Herr Kick, wie ging es Ihnen, nachdem zwei Stunden lang ein "Bericht des Schreckens" präsentiert worden war?
Richard Kick: Einerseits war ich froh, dass nun sehr dezidiert die Dinge auf den Tisch gekommen sind. Andererseits gibt es eben noch ein extrem großes Dunkelfeld, und damit viele Betroffene, die sich nie getraut haben zu sagen, was ihnen passiert ist. Deutlich wurde durch das Gutachten auch die enorm große Verantwortungslosigkeit dieser drei Kardinäle in Folge, von denen einer auch noch Papst wurde. Dass die Dinge so lange unter dem Teppich gehalten wurden, da kann einem richtig schlecht werden.
Was stieß Ihnen noch auf?
Kick: Die Haltung des obersten Kirchenrichters. Der hat in seiner perfiden Art sogar Opfer wegen Verleumdung angezeigt, auch wenn er das ein paar Jahre später wieder revidiert hat. Auch ich selbst wurde von ihm diskreditiert, nur um den Täter zu schützen.
Wünschen Sie sich, dass noch mehr Betroffene den Mut aufbringen, Licht in dieses Dunkelfeld zu bringen?
Kick: Grundsätzlich ja, aber ich bin da etwas zögerlich. Jeder muss für sich selbst spüren, ob er das aushalten kann. Sich zu melden, heißt ja nicht nur zu sagen: Ich heiße so und so und da war was.
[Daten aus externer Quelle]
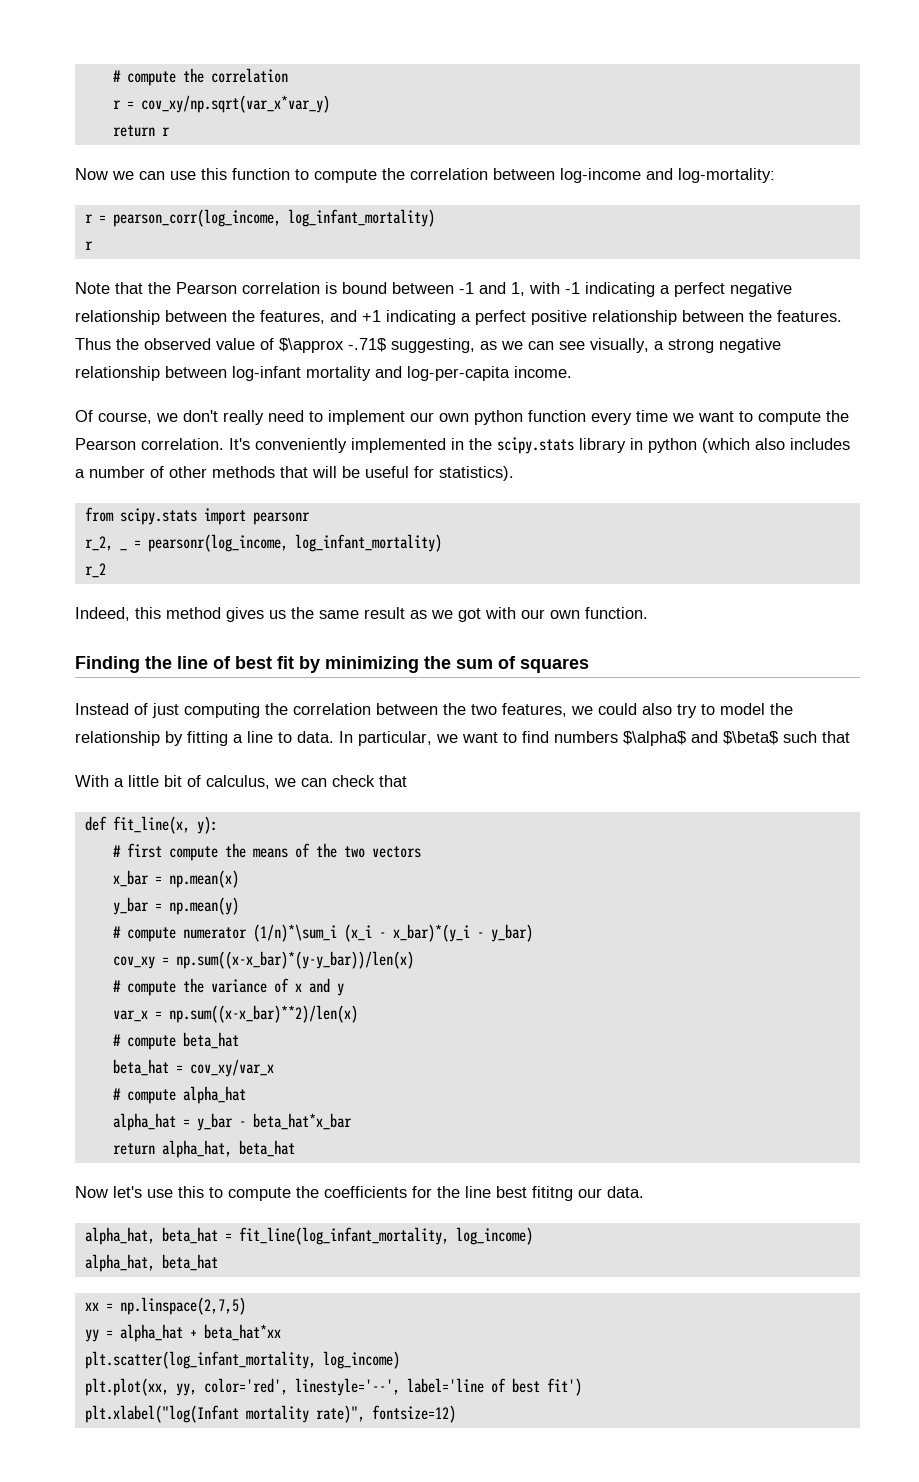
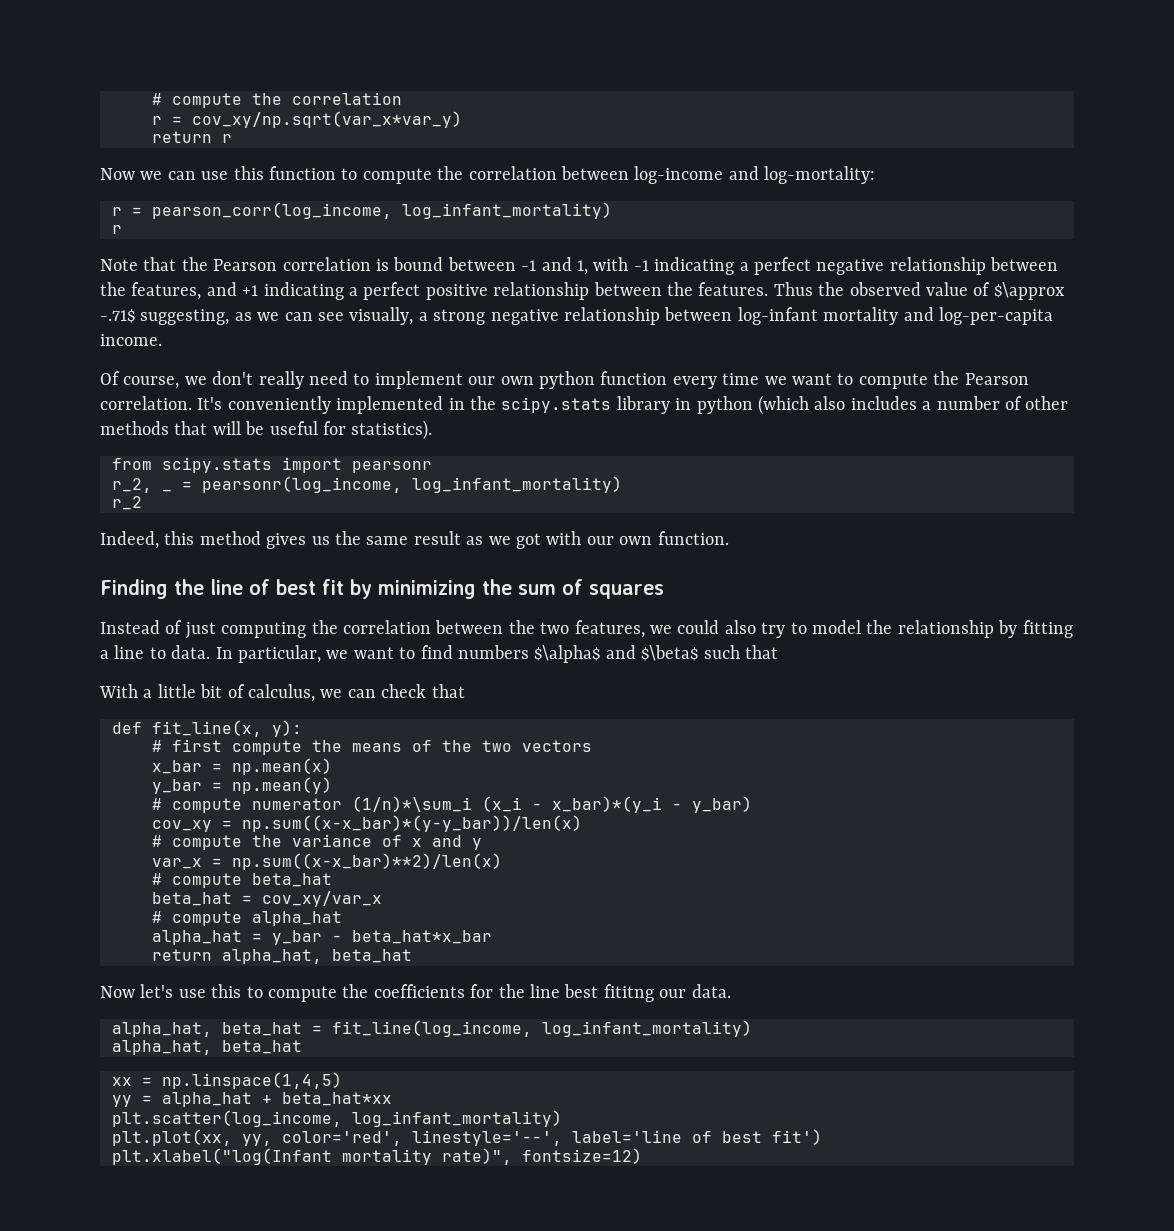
[238,1227,533,1245] fit_line(log_infant_mortality, log_income) -> [332,1020,752,1037] fit_line(log_income, log_infant_mortality)
[119,1297,246,1315] np.linspace(2,7,5) -> [162,1072,342,1089] np.linspace(1,4,5)
[84,1351,400,1369] plt.scatter(log_infant_mortality, log_income) -> [112,1110,562,1127] plt.scatter(log_income, log_infant_mortality)

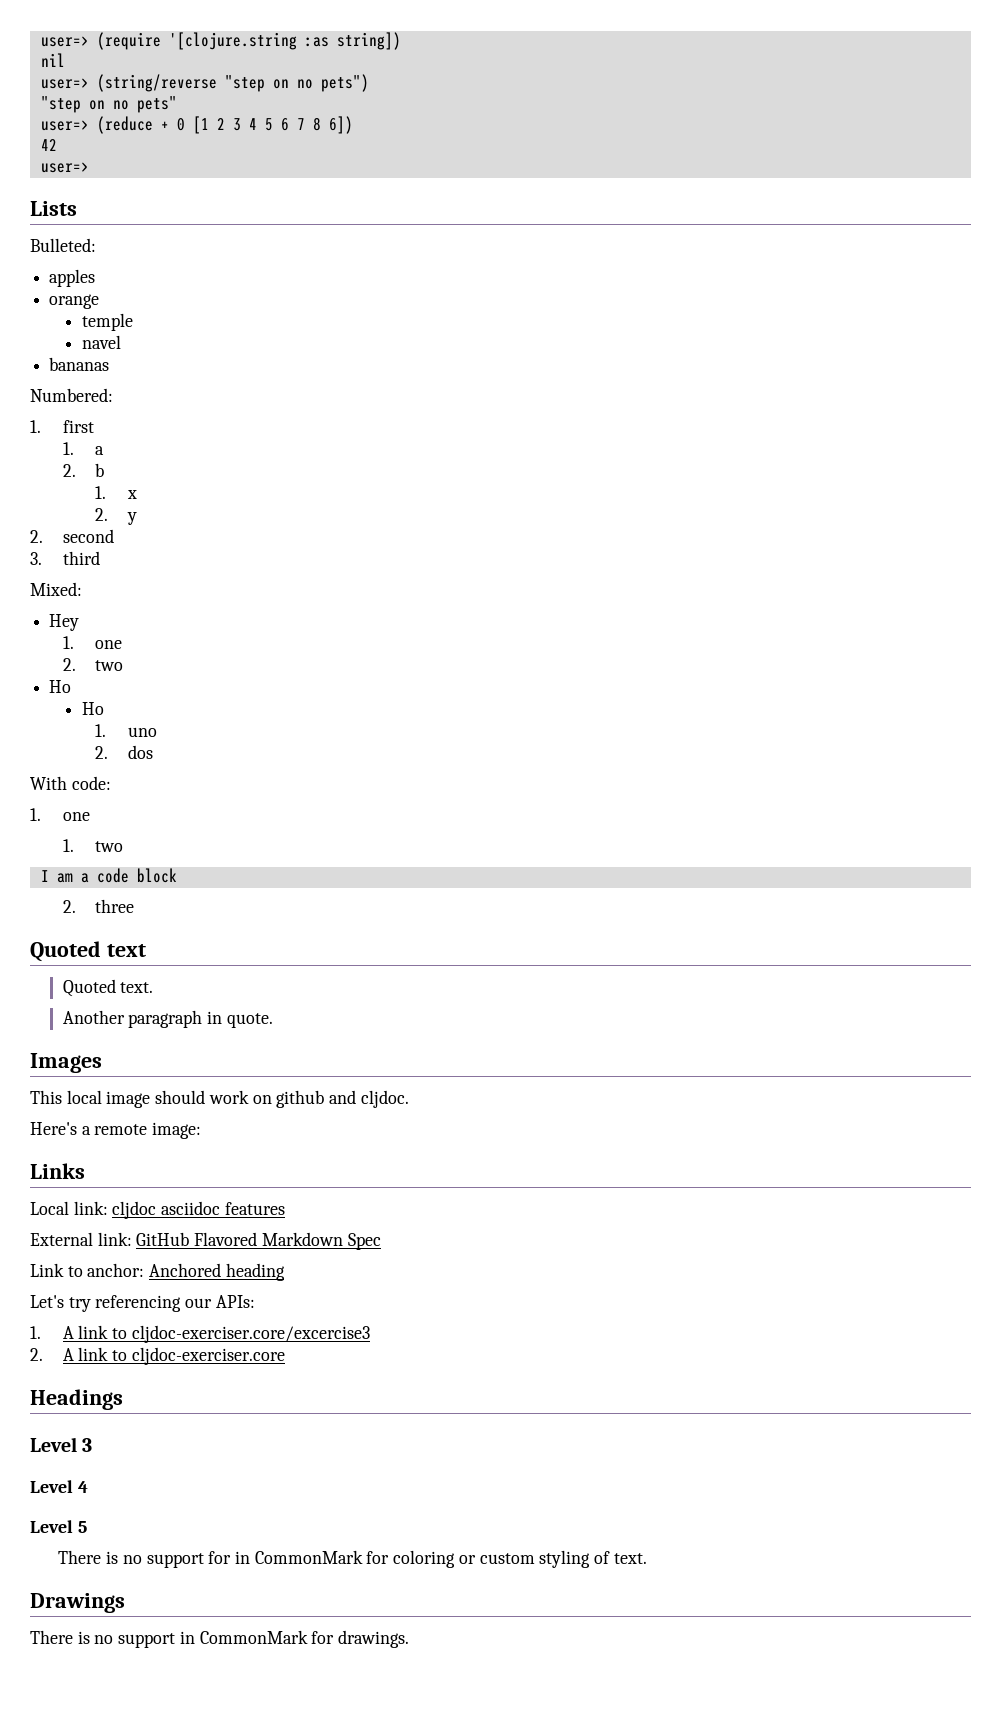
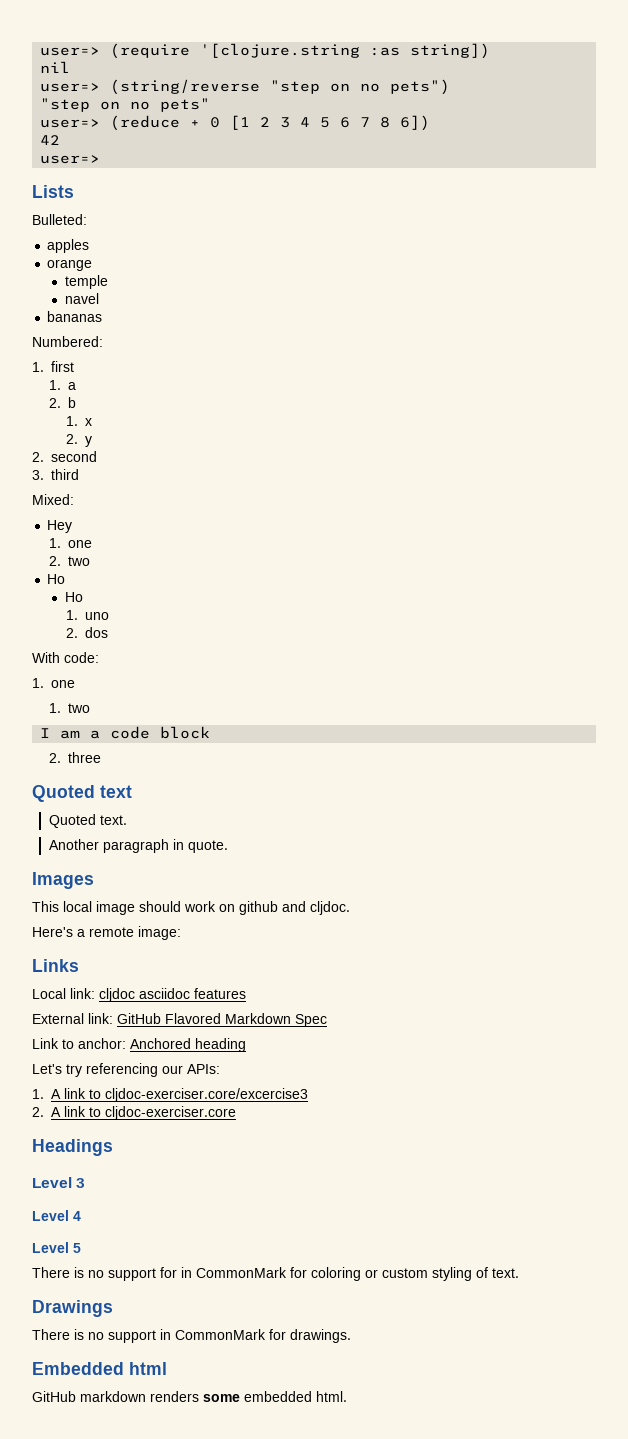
(410, 1639) none -> [32,1362,167,1375] [32,1391,347,1402] // Embedded html // GitHub markdown renders some embedded html.

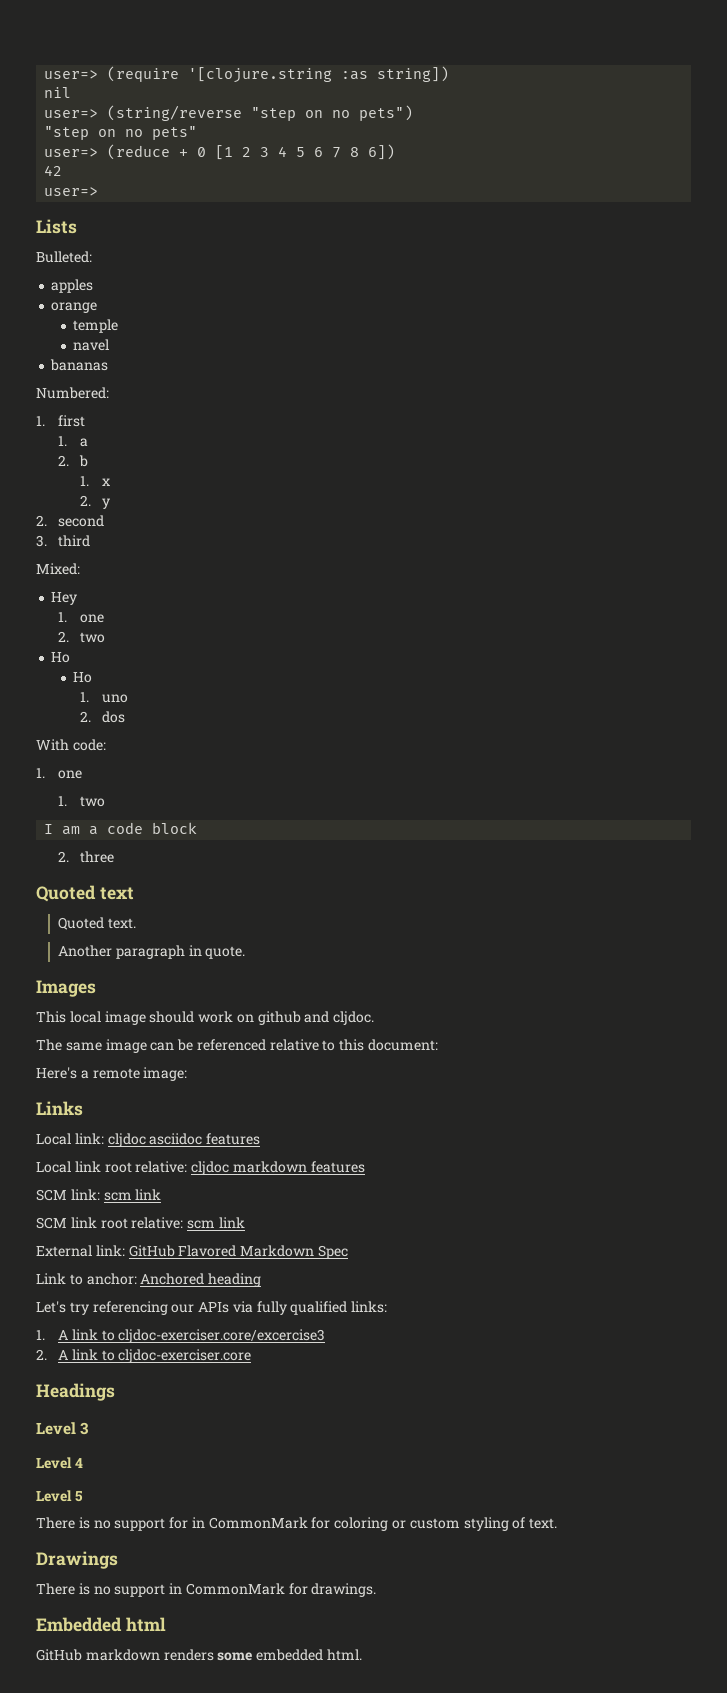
(350, 908) none -> [36,1039,439,1053] // The same image can be referenced relative to this document:
(246, 993) none -> [36,1161,365,1175] [36,1189,162,1201] [36,1217,245,1229] // Local link root relative: cljdoc markdown features // SCM link: scm link // SCM link root relative: scm link
[187,1064,220,1074] APIs: -> [198,1301,388,1315] APIs via fully qualified links:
Ich muss vielmehr mich an das erinnern, was die meisten versucht haben über Jahrzehnte zu vergessen und zu verdrängen. Das muss ich ins Bewusstsein holen und davon anderen erzählen. In der Erzdiözese gibt es bisher zwei unabhängige Ansprechpersonen, aber die Betreuung ist verbesserungswürdig.
Wie sollte die optimale Kontaktstelle aussehen?
Kick: Als Betroffenebeirat haben wir bei Generalvikar Christoph Klingan darauf gedrängt, dass noch vor der Veröffentlichung des Gutachtens eine Stelle mit entsprechender Rufnummer eingerichtet wird, damit sich dort Betroffene melden können. Wenn jemand anruft, dann muss er von einer Person mit psychologischer Vorbildung angenommen werden, die weiß, wie man solche Gespräche führt. Da hat sich etwas geändert, auch wenn das Ganze noch in den Kinderschuhen steckt. Bisher steht einem niemand zur Seite, wenn es um Entschädigungsleistungen oder eine Therapie geht.